I have thought of several ways to assert ourselves but a first clear signal can be the demand for a constitutional referendum on the death penalty. The question is, "Do we prohibit the death penalty in our great state?" Let US debate and then vote to decide.
IF our General Assembly will allow US to debate this question, there are some things that each of us need to know. 

There are at least 106 nations where the death penalty is not legal. Of the top nations imposing the death penalty, the United States is number six. The United States is the only country in North, Central, and South America implementing capital punishment. The current estimate is that North Carolina has had the sixth highest number of executions of  all the states in our nation. We may have started hanging people as early as 1608 but the ESPY file records the North Carolina hanging of Sennecca George on August 26, 1726. 

Capitol punishment by public hanging was a function of local governments until the state took over administration of the death penalty in 1910.  On March 18, 1910, the state changed to electrocution. The gas chamber was combined with the electric chair January 24,1936, and we went all-gas on my Mother’s birthday of April 29, 1938. Lethal Injection was added to gas on March 16, 1984, and has been the method of choice since August 14, 1998. Our last lethal injection execution was on August 18, 2006. On that day, a white male named Samuel Flippin was executed for the murder of a white female. According to public records, North Carolina has executed over 1,000 citizens convicted of capital crimes since 1910.

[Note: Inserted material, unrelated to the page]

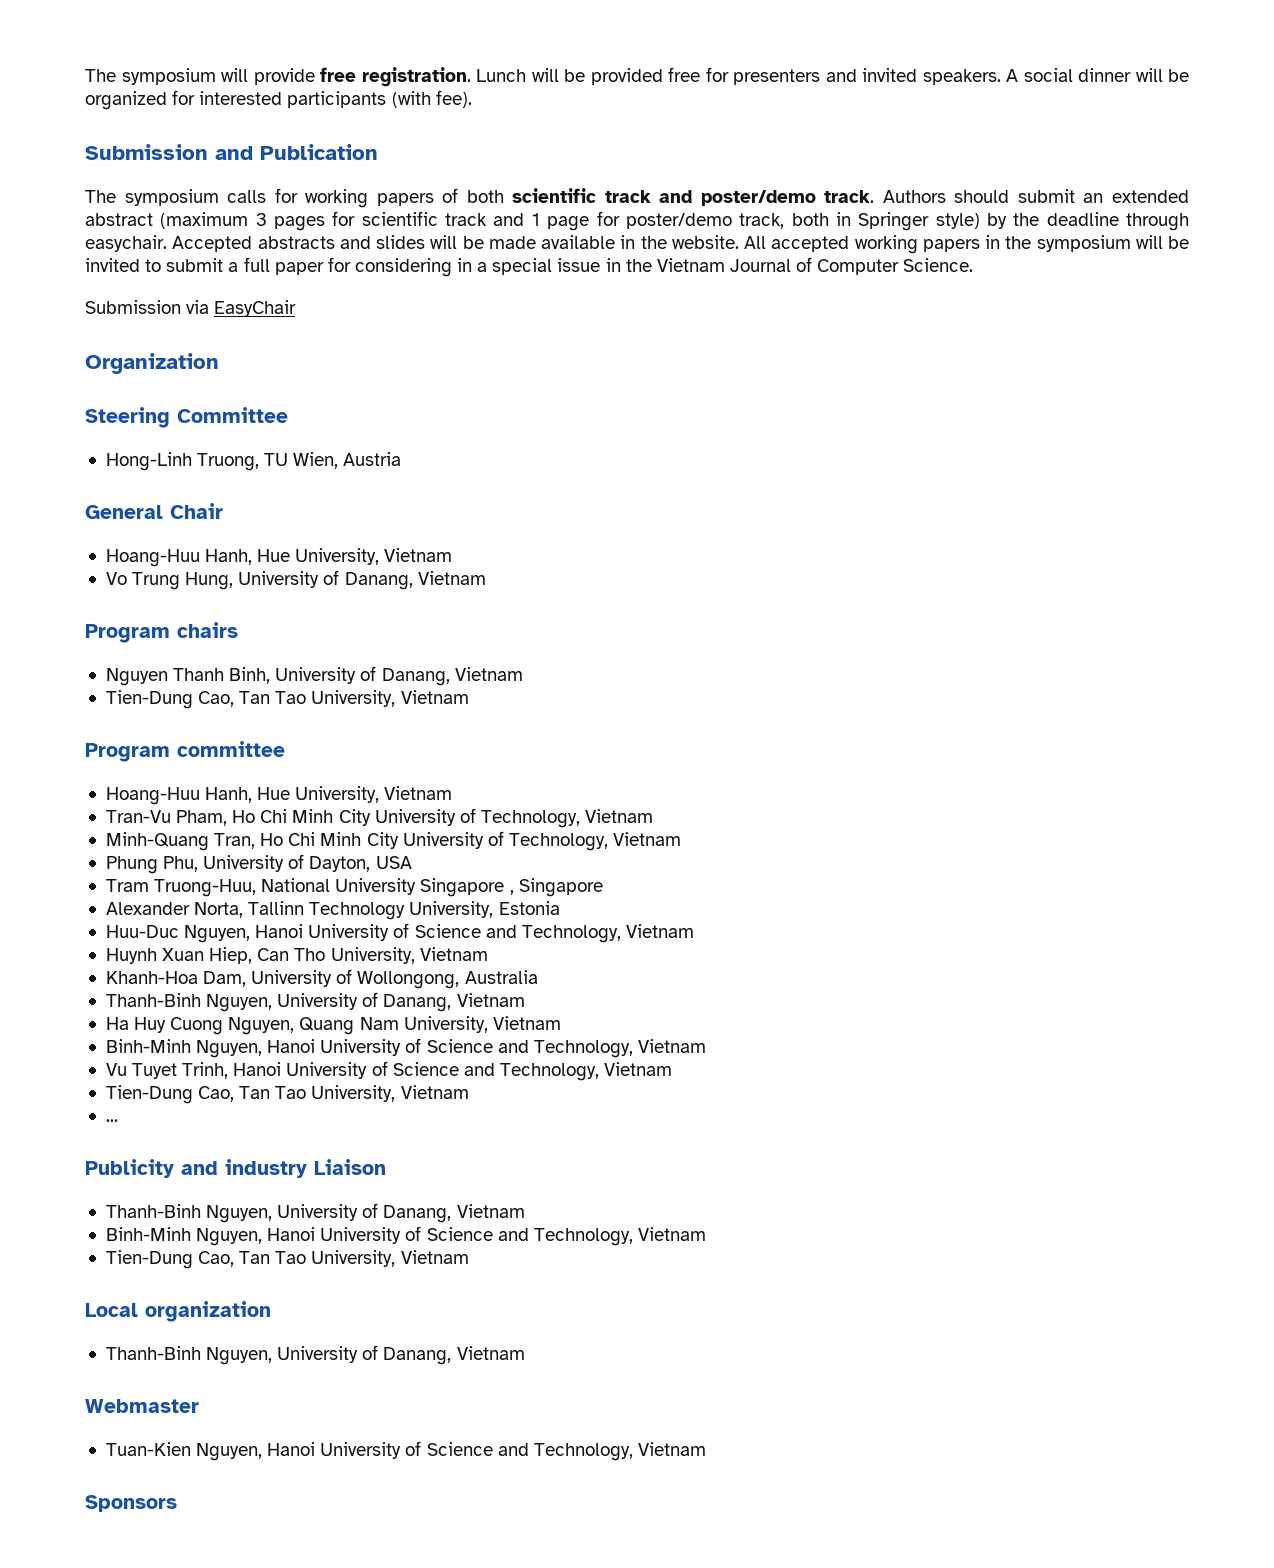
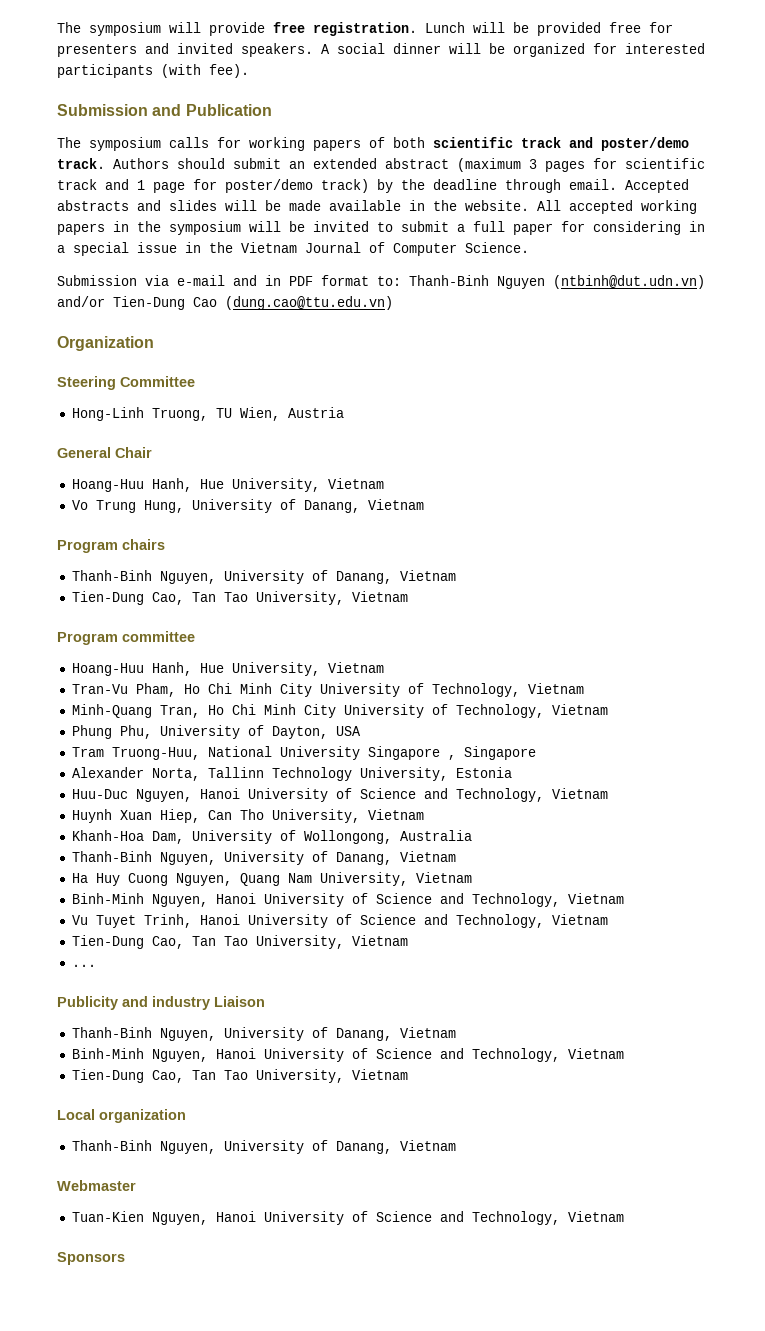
[739,212,980,231] track, both in Springer style) -> [321,179,369,193] track)
[85,235,167,252] easychair. -> [569,179,617,190] email.
[214,300,297,317] EasyChair -> [177,275,705,289] [57,296,393,310] e-mail and in PDF format to: Thanh-Binh Nguyen (ntbinh@dut.udn.vn) and/or Tien-Dung Cao (dung.cao@ttu.edu.vn)
[105,667,271,686] Nguyen Thanh Binh, -> [71,570,216,584] Thanh-Binh Nguyen,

There are 137 offenders currently on Death Row. North Carolina has no scheduled executions as of February 1, 2021.   

Of the fifty states, twenty-five have either chosen to prohibit a death penalty or have a moratorium against it, and twenty five still endorse it. North Carolina’s revised capitol punishment law became effective June 1, 1977. Like all good governments, North Carolina has a twenty-page, "Execution Procedure Manual for Single Drug Protocol," to ensure constitutional correctness during capital punishment.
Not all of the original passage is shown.